Maryland, then, may be on its own in finding a way to prevent a collapse in its insurance markets. That was a top issue for Democrats going into this year, and early in the General Assembly session, Governor Hogan tasked a group of top aides to work with them on the issue. As part of that effort, the House is moving forward with legislation that includes a state-funded reinsurance plan, which is an important step, if one the federal government should be taking. Among other measures, the bill would counter the Trump administration’s plan to stretch the definition of short-term insurance that’s exempt from ACA standards. That’s also crucial; the Trump administration’s embrace of short-term insurance could lead to the bifurcation of the risk pool, with younger, healthier consumers taking advantage of bare-bones policies and older and sicker ones in the traditional exchanges, leading to an explosion in insurance rates. It’s a phenomenon called “adverse selection” that the ACA was designed to combat.
The mandate
But dealing with short term insurance is only half of the adverse selection equation. The other is the individual mandate. The Urban Institute recently estimated that if unaddressed, the Trump administration’s looser rules on short-term insurance and the end of the mandate would by themselves cause Maryland premiums to rise more than 18 percent. But the legislation that’s now advancing punts the question of whether Maryland should establish its own requirement that individuals buy insurance to a new commission to study.
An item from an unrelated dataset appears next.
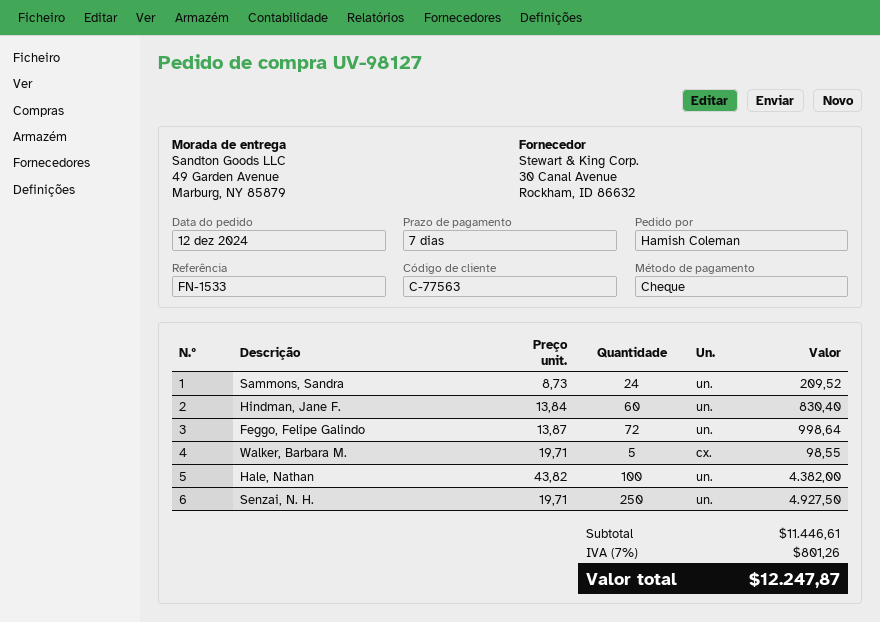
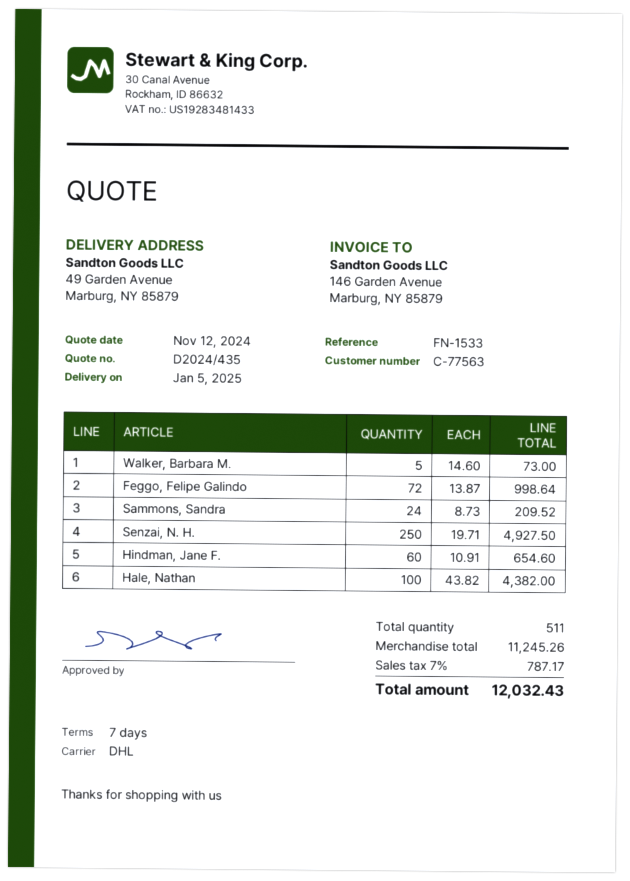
Hindman, Jane F.: 60 x 13.84 = 830.40 -> 60 x 10.91 = 654.60
Walker, Barbara M.: 5 x 19.71 = 98.55 -> 5 x 14.60 = 73.00
subtotal: 11446.61 -> 11245.26
tax: 7% = 801.26 -> 7% = 787.17
total: 12247.87 -> 12032.43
The feasibility of a state-level mandate is already well known; Massachusetts established one under Romneycare well before the ACA was enacted, and it has kept its law and associated penalties in place. The individual mandate down payment plan is an improvement on the idea, in that it makes a clear connection between the revenue raised and the goal of ensuring that nearly everyone has health insurance. Legislation that would establish it has not moved out of committee in either the House or Senate, but it’s good policy and good politics. Mr. Hogan and legislative leaders should embrace it.